Keep only those lines of the records that include the string "problem".
------ RAW DATA
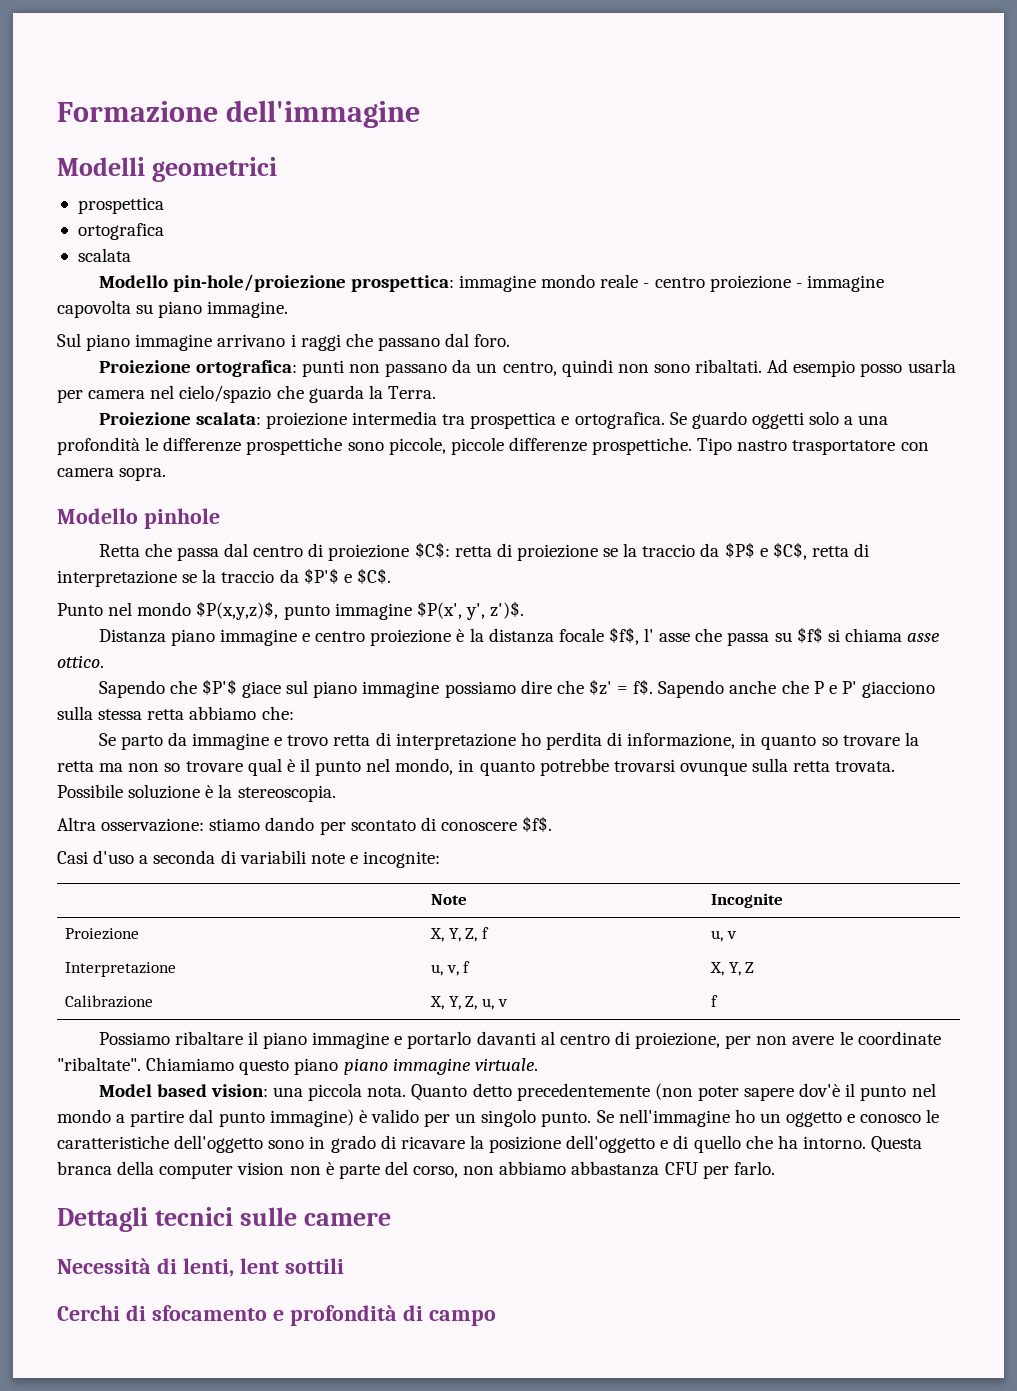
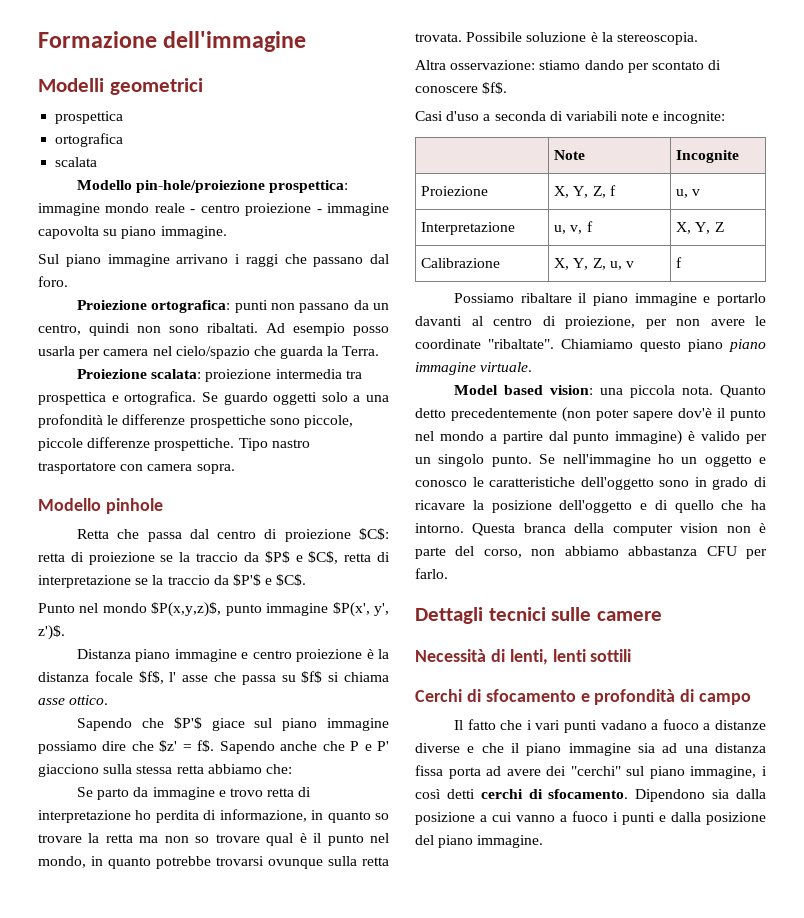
[239,1258,279,1274] lent -> [552,649,586,662] lenti
(496, 1318) none -> [454,719,766,733] [415,743,766,756] [415,765,767,779] [415,789,766,802] [415,811,766,825] [415,835,544,848] // Il fatto che i vari punti vadano a fuoco a distanze diverse e che il piano immagine sia ad una distanza fissa porta ad avere dei "cerchi" sul piano immagine, i così detti cerchi di sfocamento. Dipendono sia dalla posizione a cui vanno a fuoco i punti e dalla posizione del piano immagine.

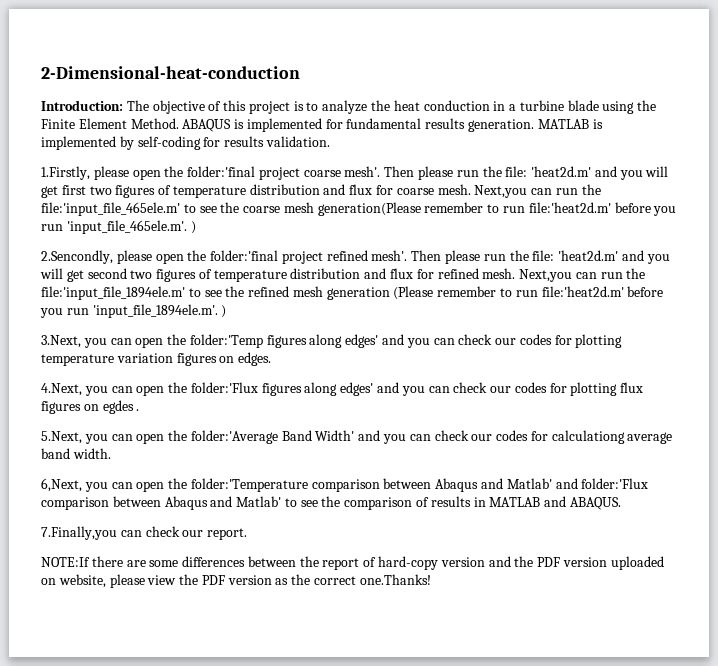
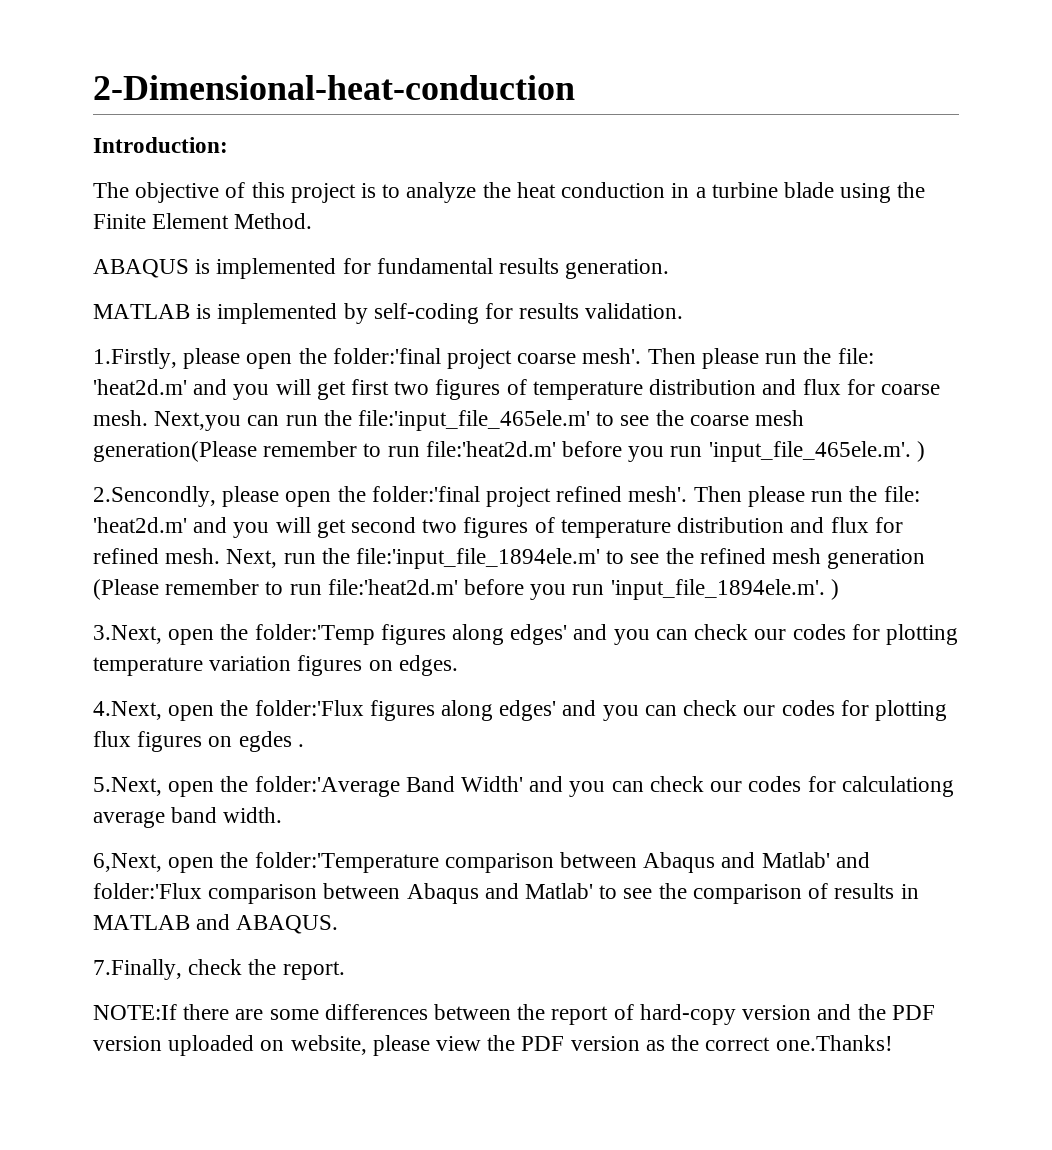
(123, 105) none -> (228, 145) //
(179, 123) none -> (313, 221) //
(535, 125) none -> (670, 269) //
[519,269,597,282] Next,you can -> [226,549,278,568] Next,
[83,338,132,348] you can -> (162, 634) none
[84,386,133,396] you can -> (162, 710) none
[84,434,133,444] you can -> (162, 786) none
[84,482,133,492] you can -> (162, 862) none
[41,526,204,540] 7.Finally,you can check our -> [93,959,277,980] 7.Finally, check the

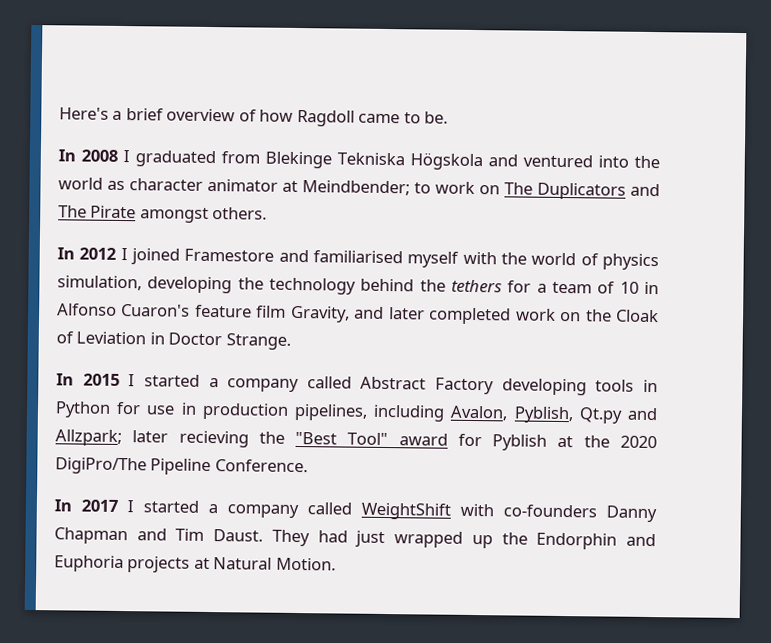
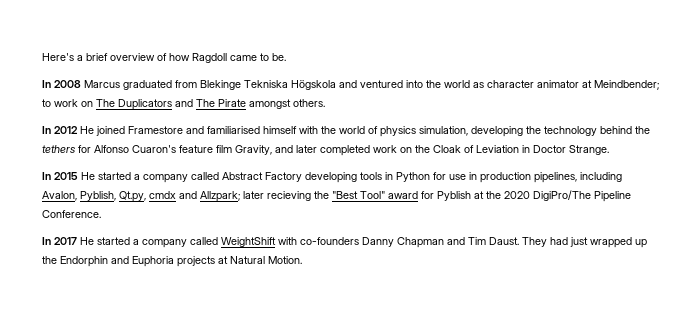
[123,150,130,163] I -> [84,80,120,88] Marcus
[120,247,128,261] I -> [80,126,94,134] He
[407,251,460,268] myself -> [263,126,297,134] himself
[536,281,659,295] a team of 10 in -> (91, 149) none
[128,374,136,387] I -> [81,172,95,180] He
[578,407,623,424] Qt.py -> [119,191,176,202] Qt.py, cmdx
[127,500,134,513] I -> [80,237,94,245] He

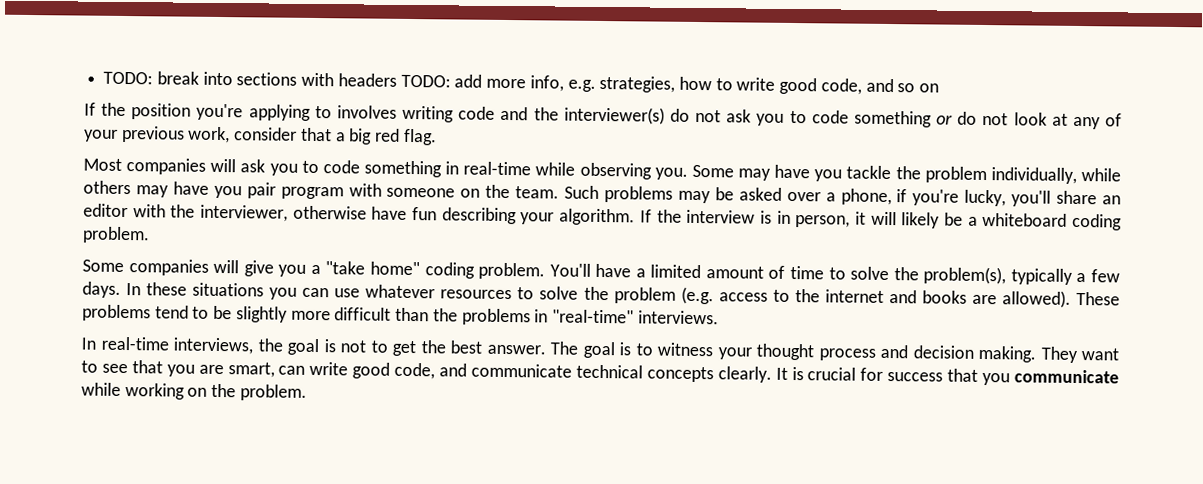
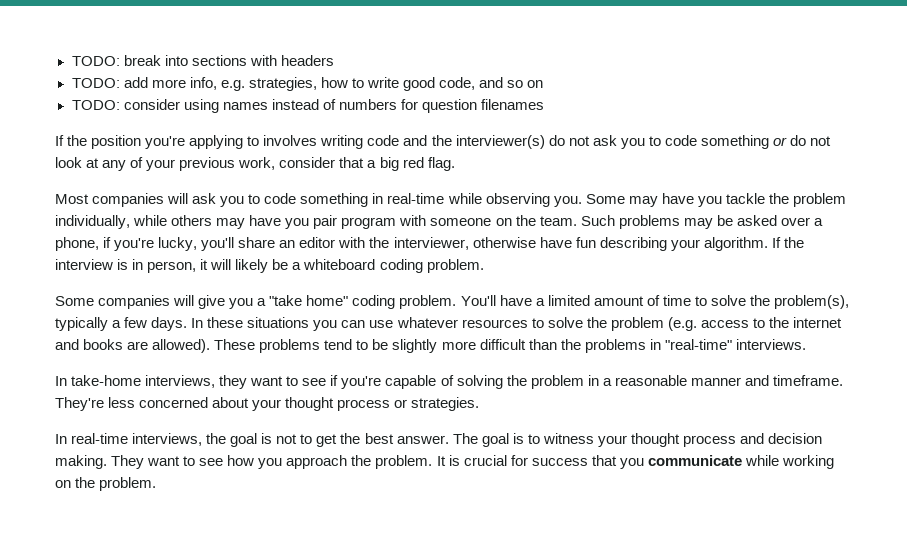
(397, 80) none -> (334, 60) //
(940, 88) none -> [71,99,544,113] // TODO: consider using names instead of numbers for question filenames
(719, 317) none -> [55,375,843,389] [55,397,480,411] // In take-home interviews, they want to see if you're capable of solving the problem in a reasonable manner and timeframe. They're less concerned about your thought process or strategies.
[131,360,772,383] that you are smart, can write good code, and communicate technical concepts clearly. -> [227,455,433,469] how you approach the problem.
------------
= SOLUTION TO THE EXERCISE =
(719, 317) none -> [55,375,843,389] [55,397,480,411] // In take-home interviews, they want to see if you're capable of solving the problem in a reasonable manner and timeframe. They're less concerned about your thought process or strategies.
[131,360,772,383] that you are smart, can write good code, and communicate technical concepts clearly. -> [227,455,433,469] how you approach the problem.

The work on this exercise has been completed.